The old 1960's iron pumpers
called it the"confusion training principle". Don't stick with the
same exercises too long or your bound to get stale and hit a plateau.
My little AAARRGH wrinkle is to take the month of AUGUST, when it's hot
and lazy and hard to stay motivated anyway, and play a big "musical chairs"
game with your exercise routine to stave off boredom and wake up the tired
ol carcass.
What I'd like you bros to try
this month is NEVER do the same workout twice. Every day, before
you start your workout, resolve to train your parts in a different order
than usual. And then when you DO train each part, take at least one
of your usual exercises and substitute something new. In a big gym,
there's always plenty of machines you don't ordinarily use. For one
exercise each body part, you're gonna give up yr old favorite and learn
a new one.
If you've been strictly doing
barbell bench presses, use a machine today, and go hard and heavy.
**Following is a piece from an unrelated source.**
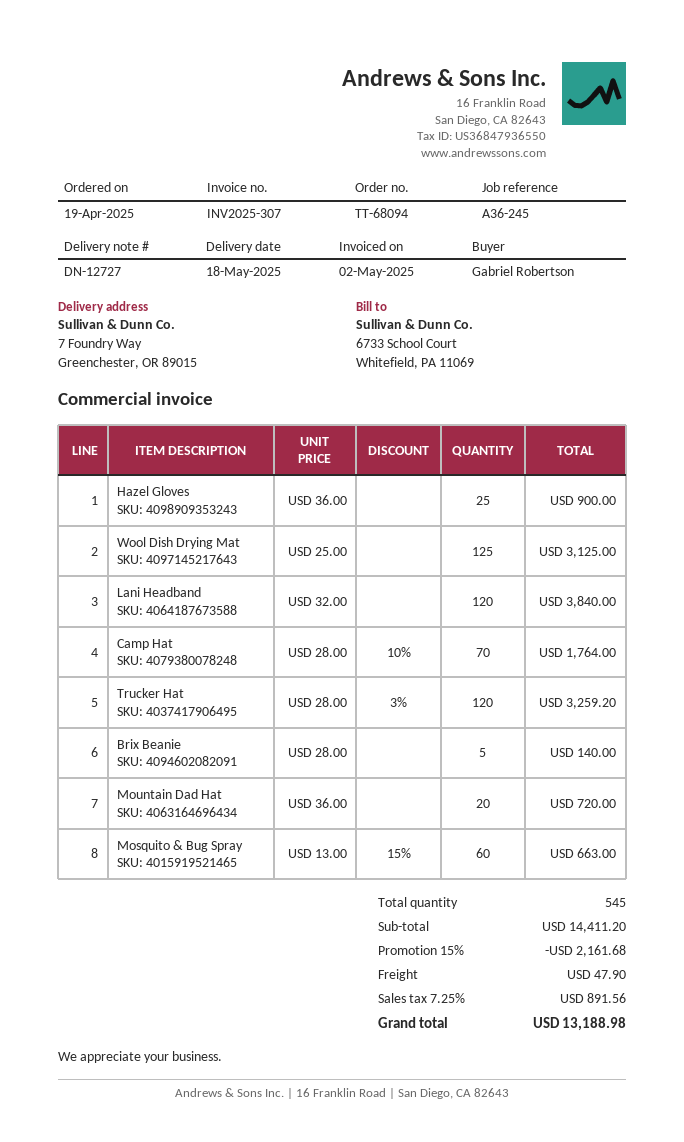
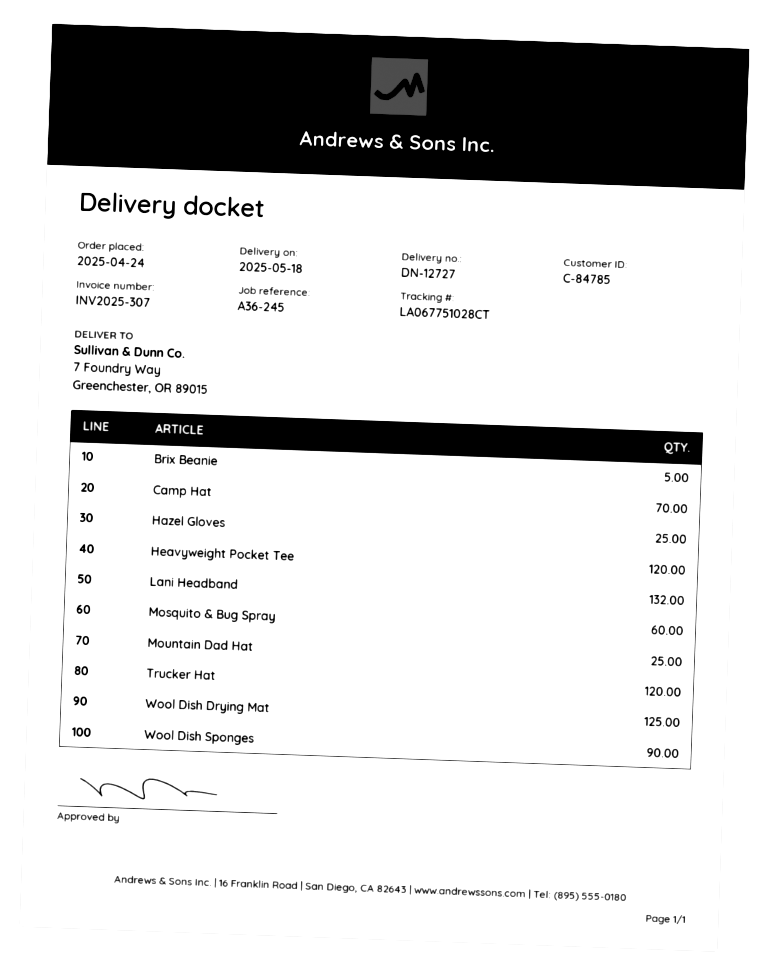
order date: 2025-04-19 -> 2025-04-24
Lani Headband: 120 -> 132
Mountain Dad Hat: 20 -> 25
Heavyweight Pocket Tee: none -> 120
Wool Dish Sponges: none -> 90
Feel it like it's something you never did before. If you work out
at home or in a small gym without lots of options, do some pushups, or
incline pushups between two benches. If you honestly can't
think of a whole new way to get that bodypart trained, change the speed
maybe (slow it all down to half-pace) or try a new combo of sets
and reps (like maybe the old 7-7-7 routine of 7 half-reps with only
the top half of the range of motion, then 7 of the bottom half, then finish
with 7 full reps). Remember when you first started working out, how
eager you were to start your routine, and how happily WIPED OUT your muscles
felt at the end? THAT'S what we're trying to recapture.
EVERY workout this month, go
into it not quite sure WHAT exercises you want to do. With the knowledge
you have about the different exercises that build each muscle, try them
all! When you see some hokey system in one of the muscle hype mags,
sure you can laugh--but then TRY IT! By the end of this month you'll
have a broader experience and a fresh outlook. And maybe you'll have
a few new favorites to add to your repertory when you settle back in to
"business as usual" when September starts.
The message that I hope you'll
take away from this "muscle confusion month" is that sometimes you gotta
shake up the status quo to keep on that uphill climb. After this,I
hope you can see the plateaus and stale periods coming, and schedule your
own shakeups to keep it goin fresh and new.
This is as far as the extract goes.